Ali: Yeah. Yeah. So it’s a cross species, this adventure gene.

Kirsten: That’s the kind of thing that I would love to get my genome, get my DNA sequence.

Ali: Do I have this?

Kirsten: Do I have this?

Ali: Am I adventurous?

Kirsten: Should I be more adventurous?

Ali: Yeah. I guess you’d feel bad if you were not and then you had the gene.

Kirsten: Oh, I’m wasting my potential.

Ali: Yeah. So, this is – the researchers says, “Perhaps, further investigation of great tit populations could shed some light on the differences and outcome in the human populations,” says Peter Korsten.

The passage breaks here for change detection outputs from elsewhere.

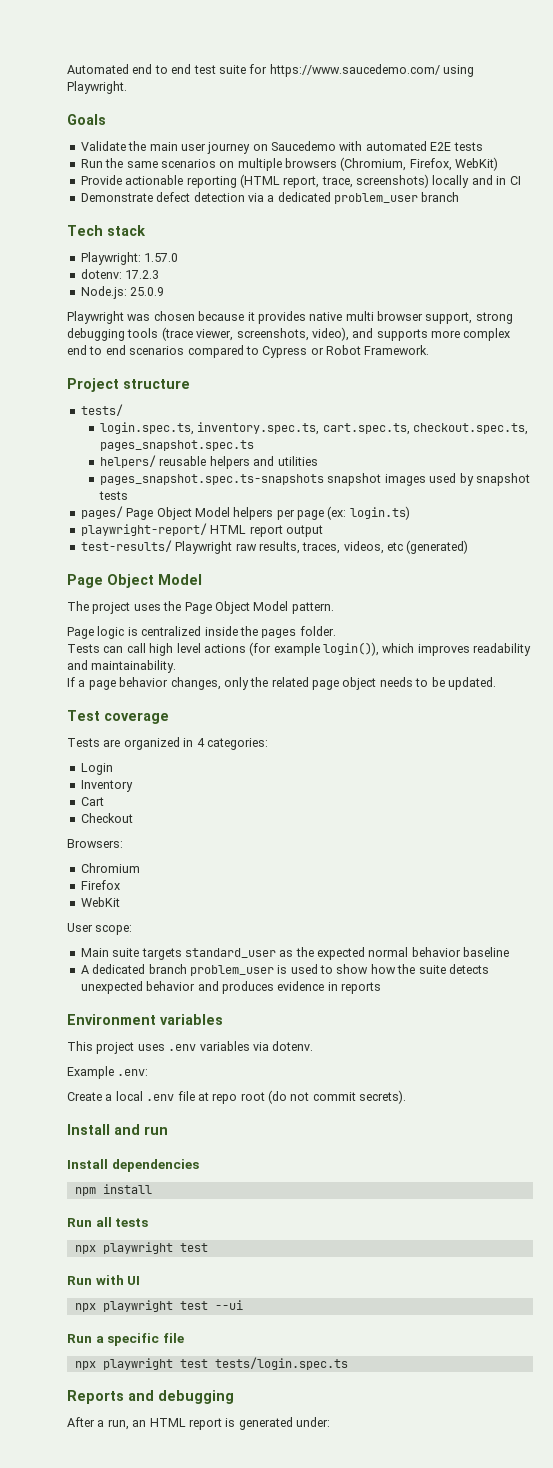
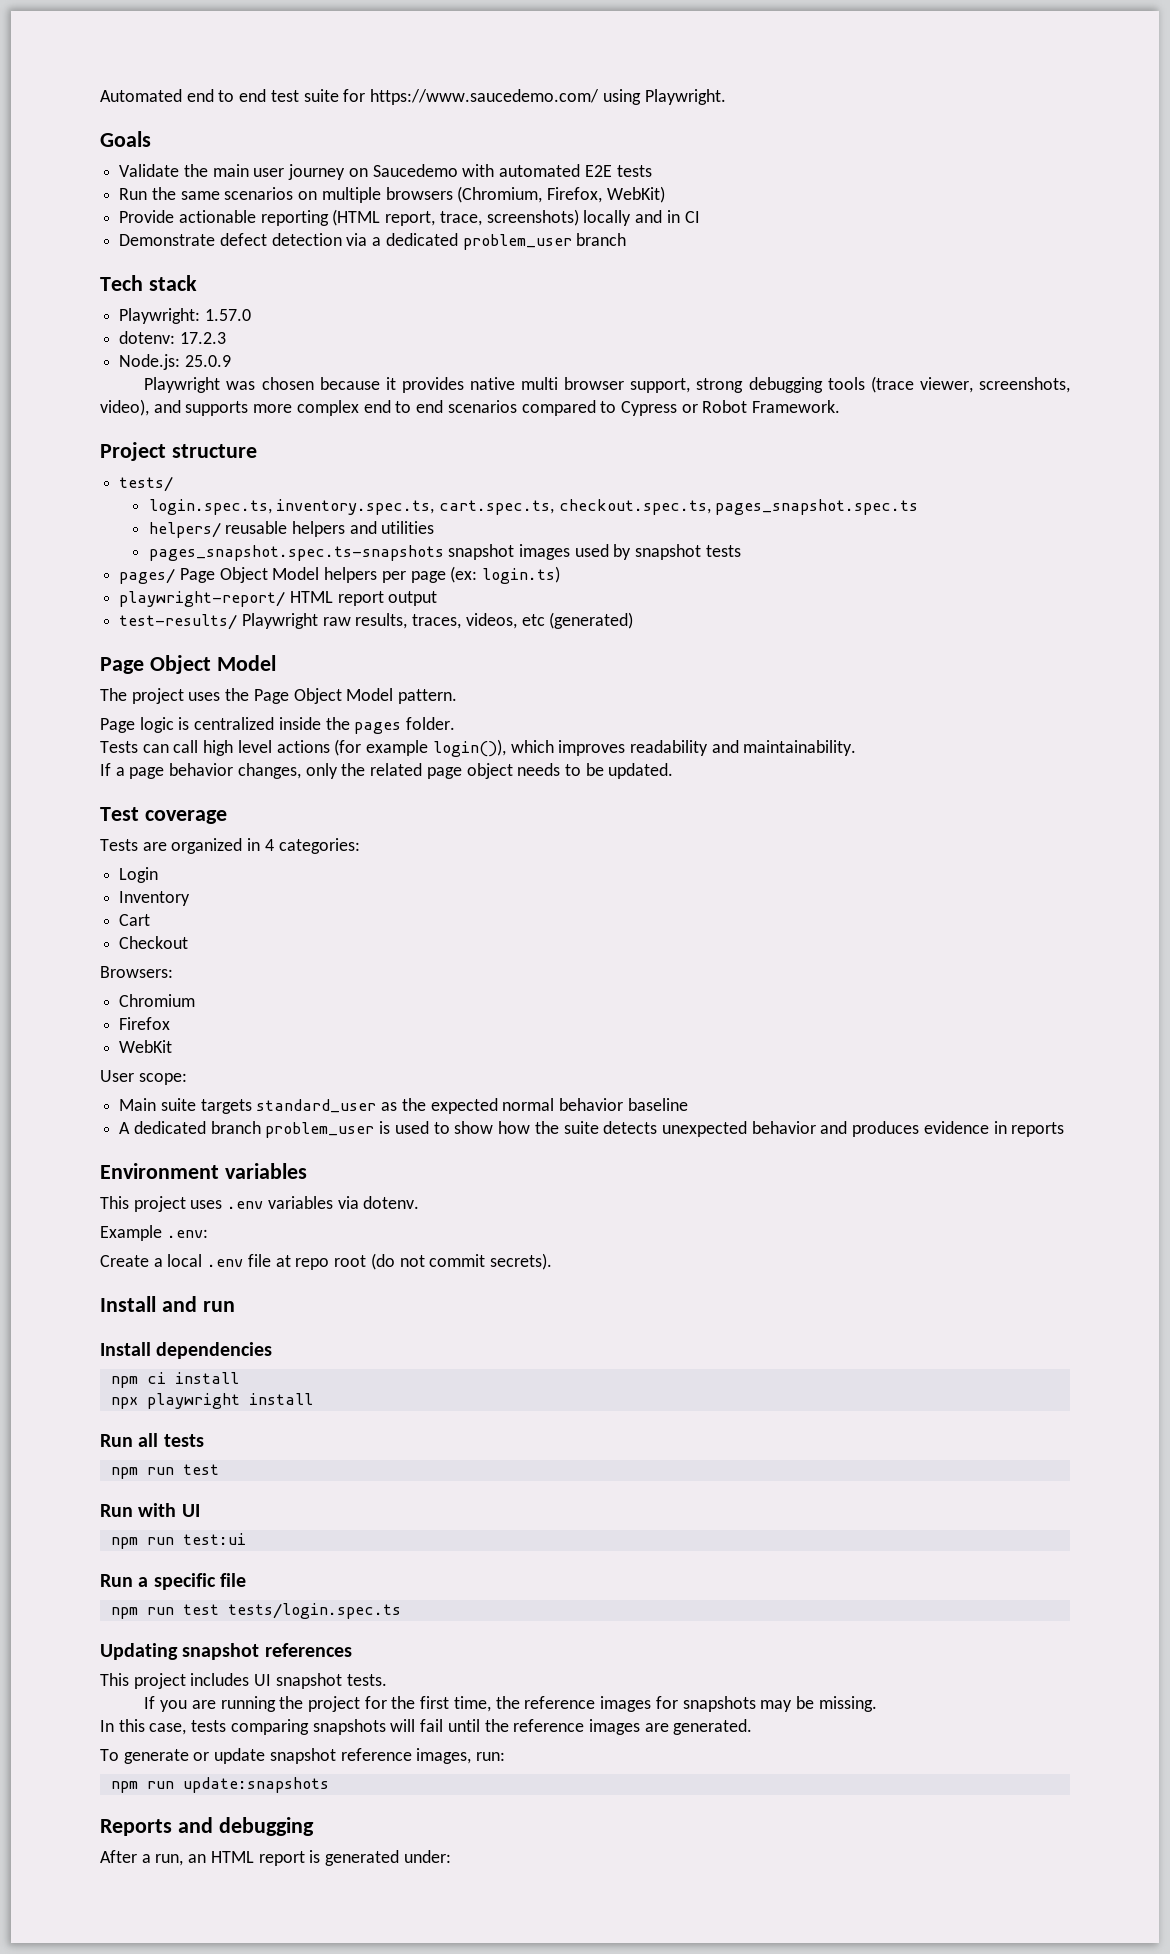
- npm install
+ npm ci install
+ npx playwright install
  Run all tests
- npx playwright test
+ npm run test
- npx playwright test --ui
+ npm run test:ui
- npx playwright test tests/login.spec.ts
+ npm run test tests/login.spec.ts
+ Updating snapshot references
+ This project includes UI snapshot tests.
+ If you are running the project for the first time, the reference images for snapshots may be missing.
+ In this case, tests comparing snapshots will fail until the reference images are generated.
+ To generate or update snapshot reference images, run:
+ npm run update:snapshots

“The difference between populations is perhaps not surprising given the small effect of the genes variants on the behavior and may be explained by a strong influence of the environment or through the effects of other still unknown genes.”

Kirsten: Right. So there might be some kind of moderating influences…

Ali: Mm hmm.

Kirsten: …by other genes which is usually the case.

Ali: Yeah.

Kirsten: Usually there are some other – there are systems of genes that are – that work together to create whatever behaviors you have.

Ali: Yeah.

Kirsten: Cool. That’s interesting. I love research also that’s in birds because people think that they’re very simple animals but, you know, they’re small…

Ali: Mm hmm.

Kirsten: …their brains are kind of tiny. But when it comes down to it, they’ve got so many complex behaviors and so many different things that they do. And then to be able to pinpoint certain aspects of what leads them to this incredible complexity.

Ali: Mm hmm.

Kirsten: You know. I’d find it fascinating.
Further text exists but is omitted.